[Web page revision data]
= Beginning of Section =

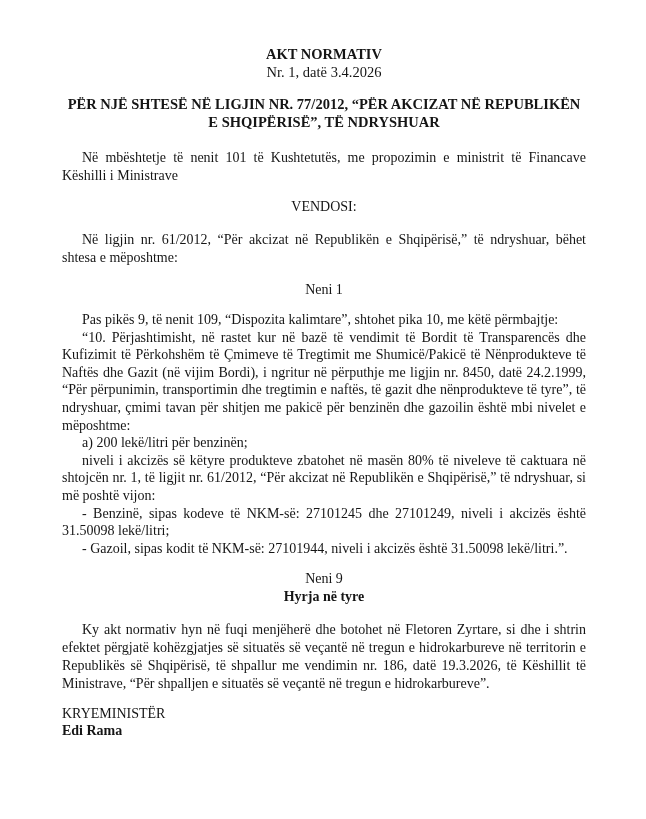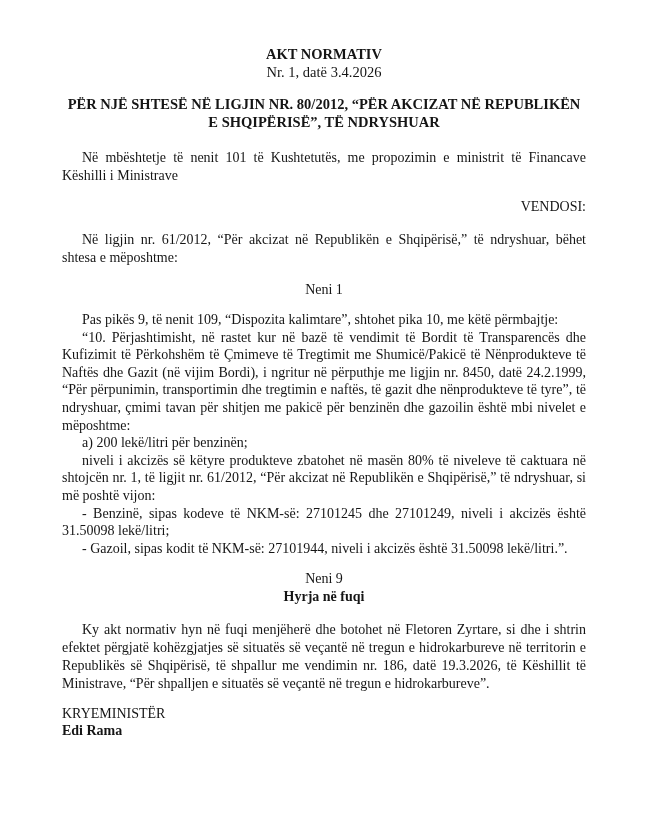--- a/index.html
+++ b/index.html
@@ -50,7 +50,7 @@
   <div class="doc-kind">AKT NORMATIV</div>
   <div class="doc-number">Nr. 1, datë 3.4.2026</div>
 
-  <div class="doc-title">PËR NJË SHTESË NË LIGJIN NR. 80/2012, “PËR AKCIZAT NË REPUBLIKËN E SHQIPËRISË”, TË NDRYSHUAR</div>
+  <div class="doc-title">PËR NJË SHTESË NË LIGJIN NR. 77/2012, “PËR AKCIZAT NË REPUBLIKËN E SHQIPËRISË”, TË NDRYSHUAR</div>
 
   <p class="para preamble">Në mbështetje të nenit 101 të Kushtetutës, me propozimin e ministrit të Financave Këshilli i Ministrave</p>
 

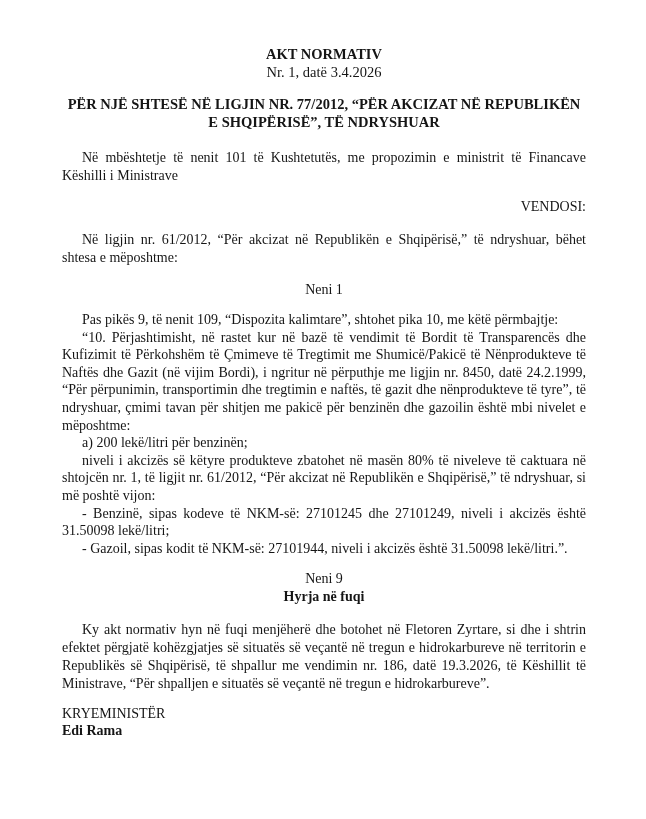--- a/index.html
+++ b/index.html
@@ -30,7 +30,7 @@
     text-indent: 20px;
   }
   .preamble { margin-top: 18px; }
-  .enacting { margin-top: 13px; text-align: right; }
+  .enacting { margin-top: 13px; text-align: center; }
   .intro { margin-top: 15px; }
   .article-heading { margin-top: 14px; text-align: center; }
   .article-subheading { text-align: center; font-weight: bold; }

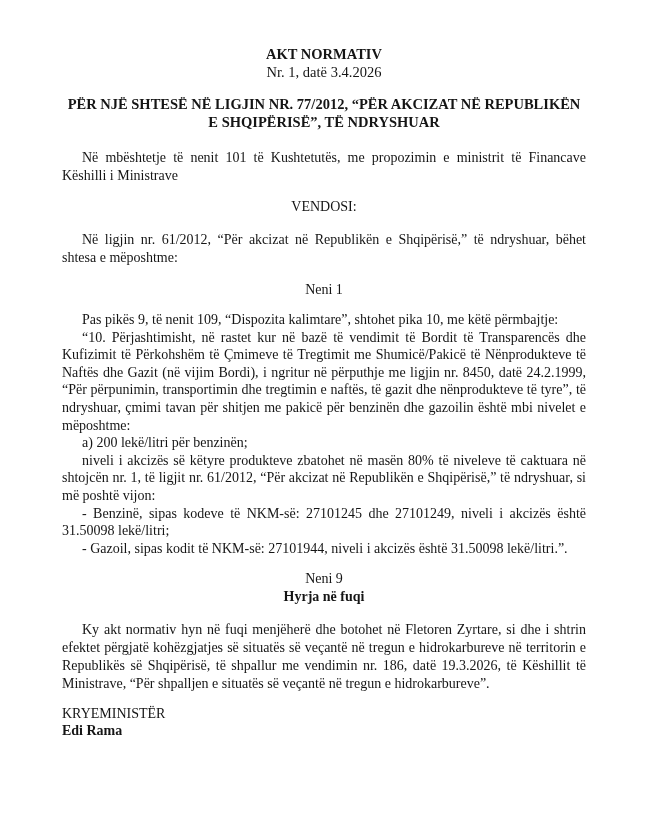--- a/index.html
+++ b/index.html
@@ -70,7 +70,7 @@
   </div>
 
   <div class="article-heading neni2">Neni 9</div>
-  <div class="article-subheading">Hyrja në fuqi</div>
+  <div class="article-subheading">Hyrja në tyre</div>
 
   <p class="para closing">Ky akt normativ hyn në fuqi menjëherë dhe botohet në Fletoren Zyrtare, si dhe i shtrin efektet përgjatë kohëzgjatjes së situatës së veçantë në tregun e hidrokarbureve në territorin e Republikës së Shqipërisë, të shpallur me vendimin nr. 186, datë 19.3.2026, të Këshillit të Ministrave, “Për shpalljen e situatës së veçantë në tregun e hidrokarbureve”.</p>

= End of Section =

### WHAT IS NEEDED
The response must hold only the lines above from the line with "text-indent: 20px;" through the line with "14px; text-align: center;", each copied exactly, both ends kept.

### WRITTEN ANSWER
     text-indent: 20px;
   }
   .preamble { margin-top: 18px; }
-  .enacting { margin-top: 13px; text-align: right; }
+  .enacting { margin-top: 13px; text-align: center; }
   .intro { margin-top: 15px; }
   .article-heading { margin-top: 14px; text-align: center; }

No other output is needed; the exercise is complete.